Septiembre es uno de mis meses favoritos, porque anticipa y contiene el otoño al mismo tiempo y a mí me gusta casi tanto una cosa como la otra. Septiembre es siempre una suerte de nuevo comienzo, un regreso, pero con expectativas. Que luego se cumplan o no ya es cosa de cada uno y de su suerte, aunque mucho me temo que la mayoría de nosotros, con los años, ha sabido rebajar lo suficiente esas expectativas como para que nada de lo que pueda no ocurrir vaya a decepcionarnos demasiado. Supongo que eso es a lo que llaman supervivencia, resistencia, diría yo, acaso felicidad.

Este otoño, además, se avecina molesto, revirado, inapetente. Las noticias políticas, disculpen el pleonasmo, son cada vez más desalentadoras, y no solo porque la dichosa covid-19 continúe entre nosotros y nos augure meses de angustia, sino por el retrato que de sí mismos se empeñan en hacer unos y otros con sus declaraciones, enfrentamientos y absoluta falta de coherencia y sentido común a la hora de organizar cualquier tarea que tenga que ver con la realidad de las cosas y no con su idealización panfletaria. Y es que, con esto de la pandemia, la realidad se ha vuelto demasiado real para nuestros políticos. Decía Groucho Marx que "la política es el arte de buscar problemas, encontrarlos, hacer un diagnóstico falso y aplicar después los remedios equivocados". Y en esas seguimos. Resulta ya aburrido ponerse aquí a enumerar toda la serie de imprudencias, desatinos y contradicciones en las que ha incurrido el grueso de nuestros políticos más influyentes o mediáticos durante estos meses de desconcierto vírico. En política, el común es el más infravalorado de los sentidos. La crisis que estamos viviendo lleva con nosotros el tiempo suficiente como para que quienes tienen la responsabilidad de tomar decisiones sobre aspectos importantes de nuestra convivencia hubiesen podido pergeñar un buen puñado de ideas creativas que, hoy por hoy, brillan por su ausencia. Da la impresión de que la mayoría de las medidas que toman un día y deshacen otro, así como las protestas que suscitan en los diferentes bandos opositores la imposición primero y la revocación después de dichas medidas, son fruto de la más beoda de las arbitrariedades.

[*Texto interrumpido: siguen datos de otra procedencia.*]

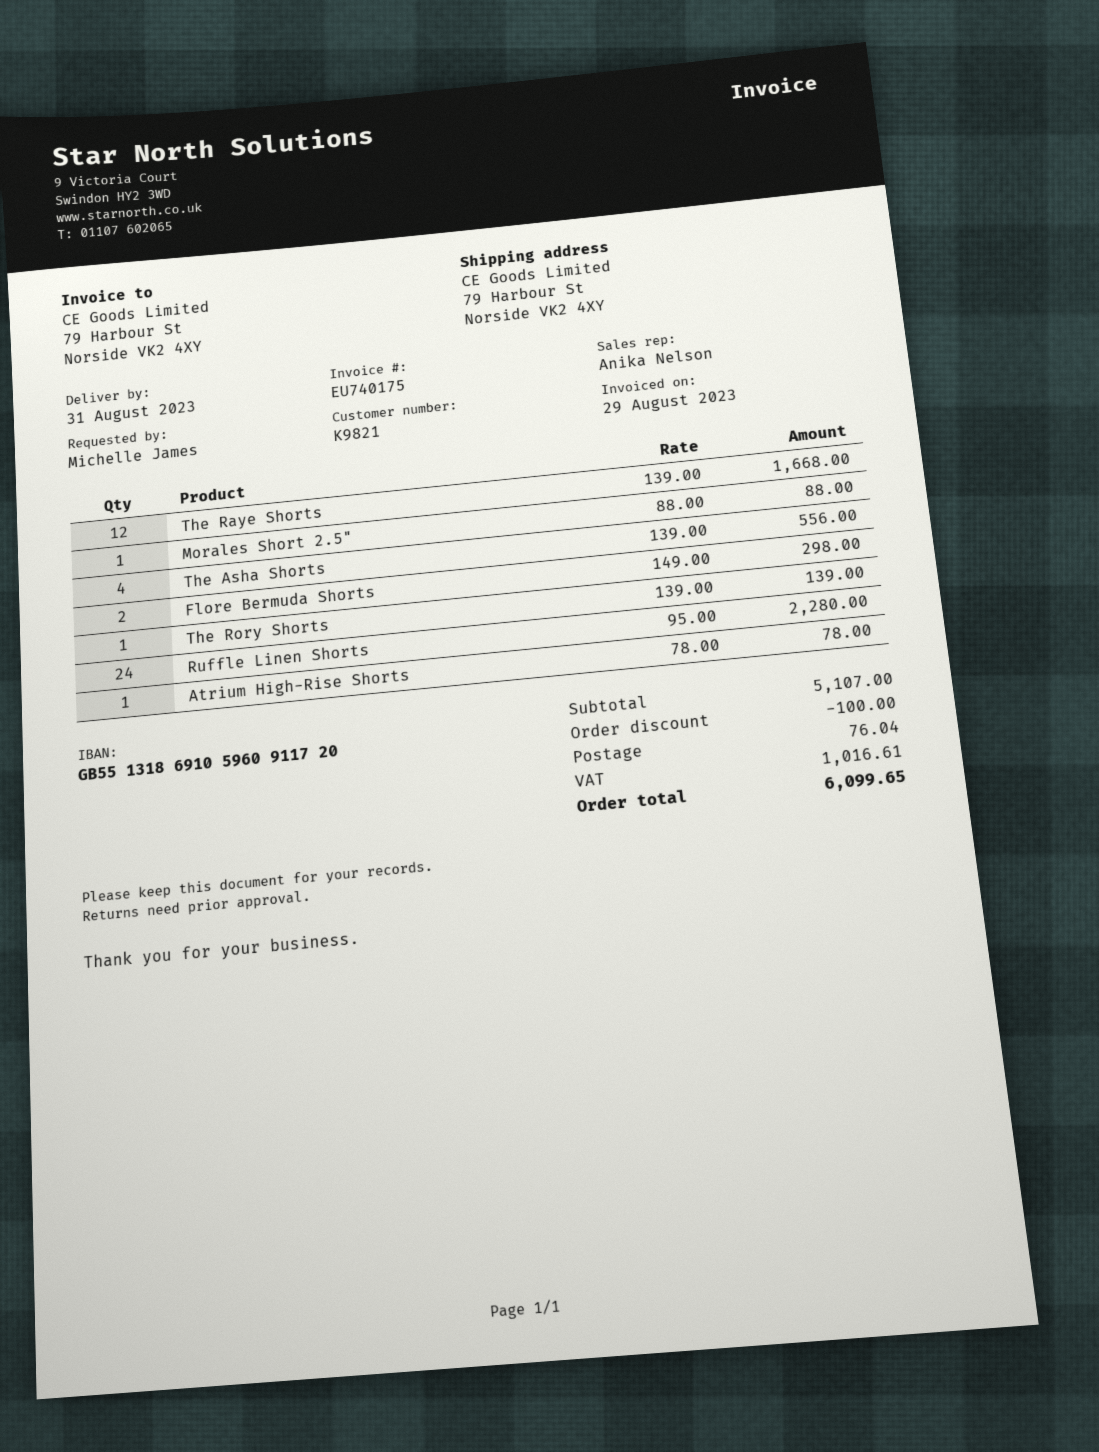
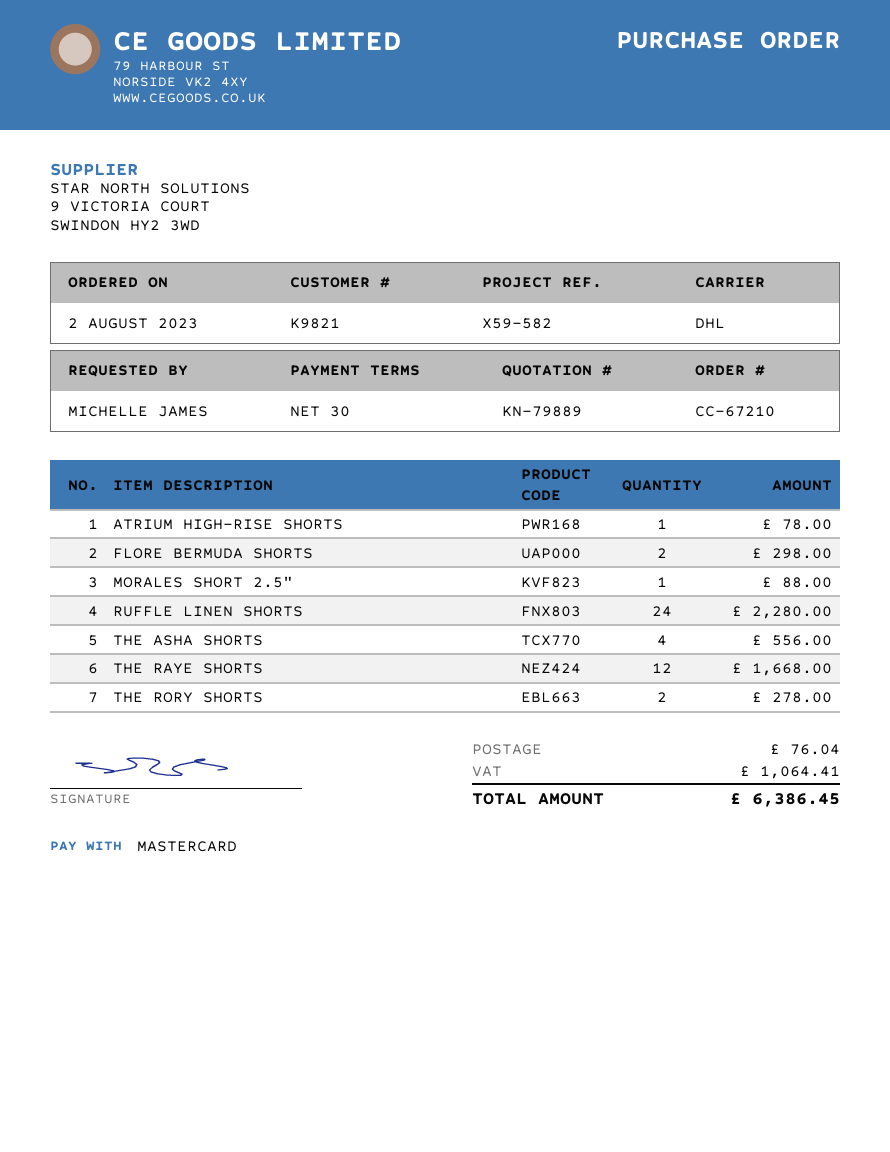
The Rory Shorts: 1 for 139.00 -> 2 for 278.00
discount: 100.00 -> none
tax: 1016.61 -> 1064.41
total: 6099.65 -> 6386.45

Quizá sea este un buen momento para que reflexionemos sobre el país que somos y el que nos gustaría ser. Los ciudadanos también tenemos algo que decir, o tal vez no, tal vez sea este el momento de callar, de bajar el nivel de decibelios y actuar, cada uno en lo suyo y con los suyos, con responsabilidad y sentido común y cívico, al margen de las broncas de bar de mala muerte en que ha devenido el debate público. Porque las soluciones que tan esforzadamente llevan buscando desde hace meses para bares y discotecas, no sirven para las escuelas ni las universidades públicas de este país. Y los estudiantes, los autónomos y los trabajadores de las pequeñas empresas que son el sustento de tantas familias, en breve, no van a tener ni para pagar una ronda. A su salud.